As Tammas set the game in play, and explained the object, he began to realize Tuvok was being coerced into playing. He had just assumed, as they made their way to the holodeck, that Tuvok had wanted to join, but indeed, it was only through Janeway’s insistence that he do so that had brought him this far. It wasn’t until they were in a battle scene, that Tuvok decided it was time to protest. He had notched an arrow and let it fly. It missed the target by three arm’s length.

“Freeze program,” Tuvok demanded. “This game is defective. There is no way I could have missed from this distance.”
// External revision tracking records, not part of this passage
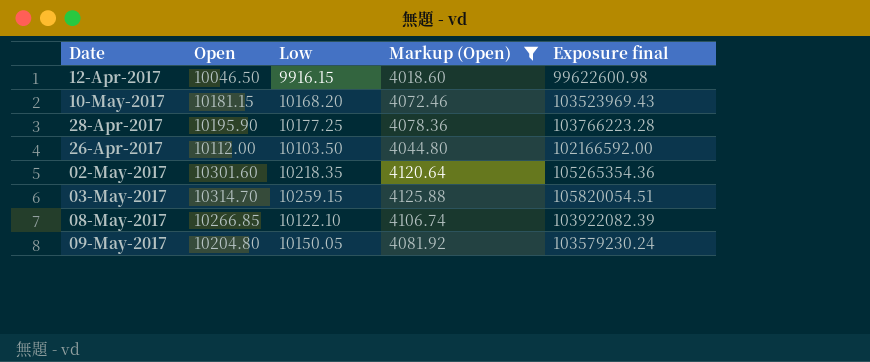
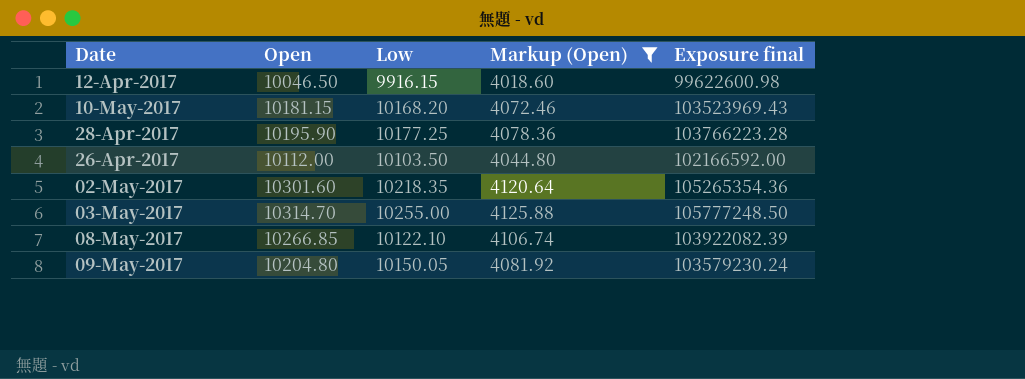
03-May-2017 | Low: 10259.15 -> 10255.00
03-May-2017 | Exposure final: 105820054.51 -> 105777248.50

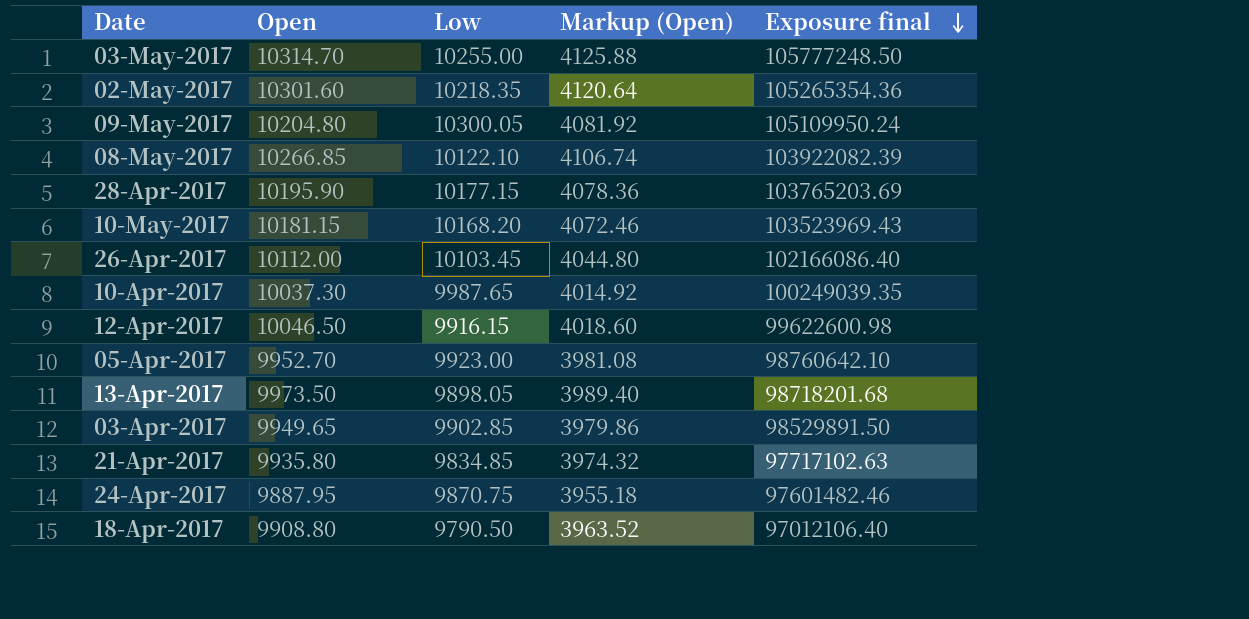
filter: Markup (Open) >= 4018.60 -> none
row order: none -> Exposure final descending
09-May-2017 | Low: 10150.05 -> 10300.05
09-May-2017 | Exposure final: 103579230.24 -> 105109950.24
28-Apr-2017 | Low: 10177.25 -> 10177.15
28-Apr-2017 | Exposure final: 103766223.28 -> 103765203.69
26-Apr-2017 | Low: 10103.50 -> 10103.45
26-Apr-2017 | Exposure final: 102166592.00 -> 102166086.40

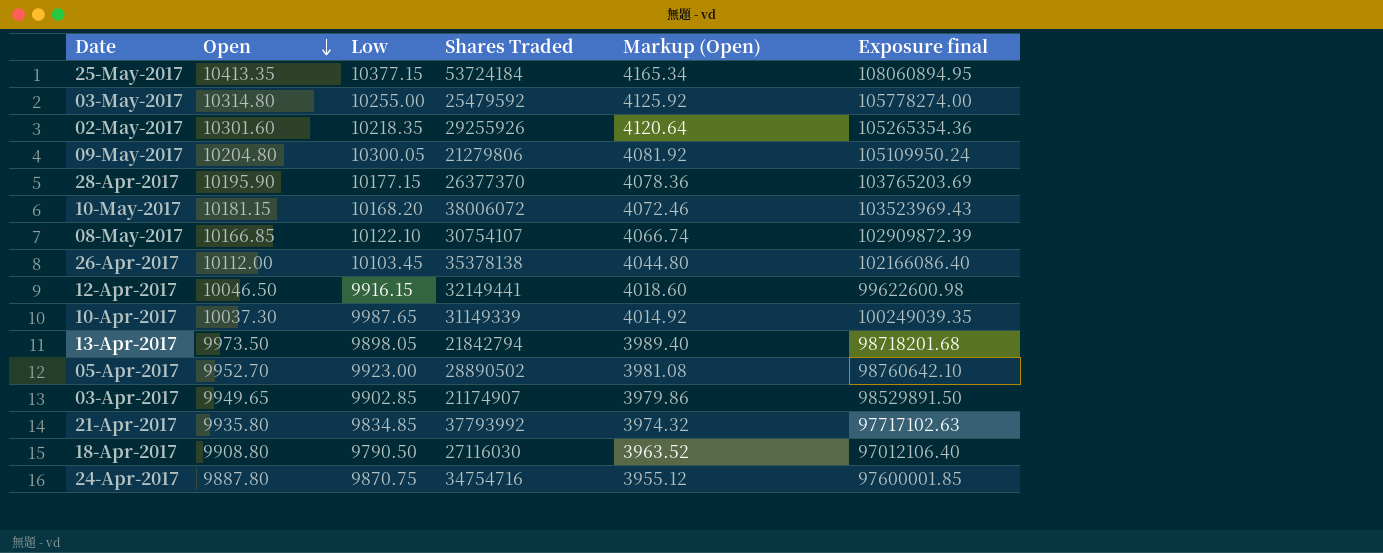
row order: Exposure final descending -> Open descending
column Shares Traded | position: none -> 4
row 25-May-2017: none -> 10413.35 | 10377.15 | 53724184 | 4165.34 | 108060894.95
03-May-2017 | Open: 10314.70 -> 10314.80
03-May-2017 | Markup (Open): 4125.88 -> 4125.92
03-May-2017 | Exposure final: 105777248.50 -> 105778274.00
08-May-2017 | Open: 10266.85 -> 10166.85
08-May-2017 | Markup (Open): 4106.74 -> 4066.74
08-May-2017 | Exposure final: 103922082.39 -> 102909872.39
24-Apr-2017 | Open: 9887.95 -> 9887.80
24-Apr-2017 | Markup (Open): 3955.18 -> 3955.12
24-Apr-2017 | Exposure final: 97601482.46 -> 97600001.85

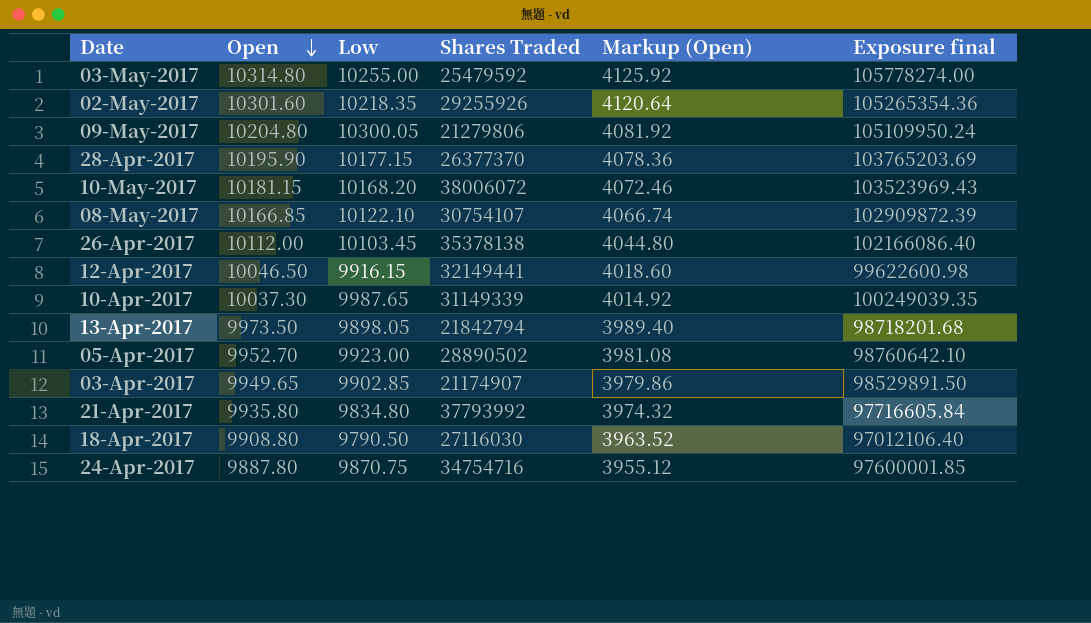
row 25-May-2017: 10413.35 | 10377.15 | 53724184 | 4165.34 | 108060894.95 -> none
21-Apr-2017 | Low: 9834.85 -> 9834.80
21-Apr-2017 | Exposure final: 97717102.63 -> 97716605.84

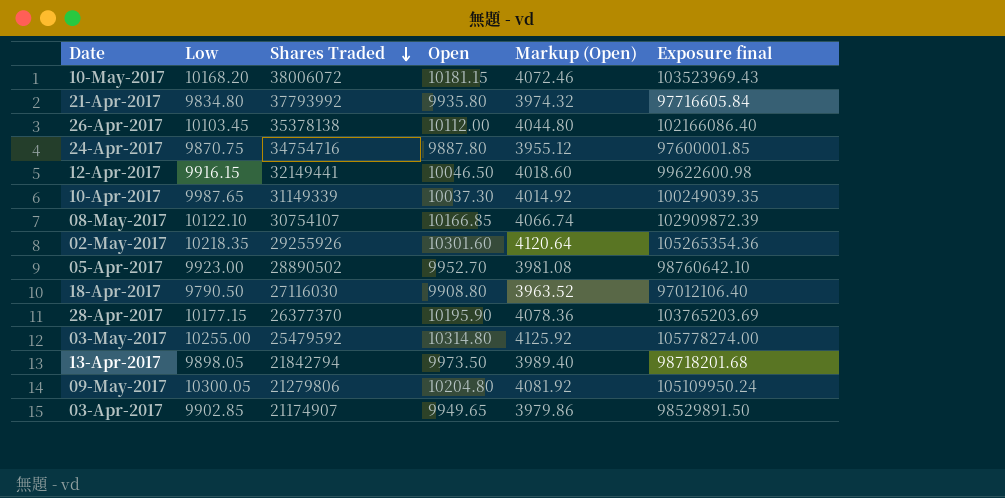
row order: Open descending -> Shares Traded descending
column Open | position: 2 -> 4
“This is not about how Tuvok shoots. It’s about how the character that you are role playing shoots,” Tammas explained. “This is not a training game for real life. It’s fantasy. Every task we perform is based on the roll of a dice. As your character gains experience, your character’s performance will improve accordingly.”

“You are cheating,” Tuvok said.

“He has a point,” Shelby said. “I mean, I know you have competed in gymnastic, but that display of athletic ability while fighting was just unbelievable.”

“How did you jump over that giant?” Janeway asked.

“The character I’m playing is a monk, and he has superhuman strength and agility,” Tammas explained. “Using my neural implant, I am able to access the computer program and alter the gravity in the deck plating below me. Reducing the gravity gave me the height in my jump. To simulate the temporary flight, I used the tractor beam that the holodeck normally uses to move holoedck matter around the grid. So, though I didn’t have to do that, I wasn’t exactly cheating. I’m still in context with my character.”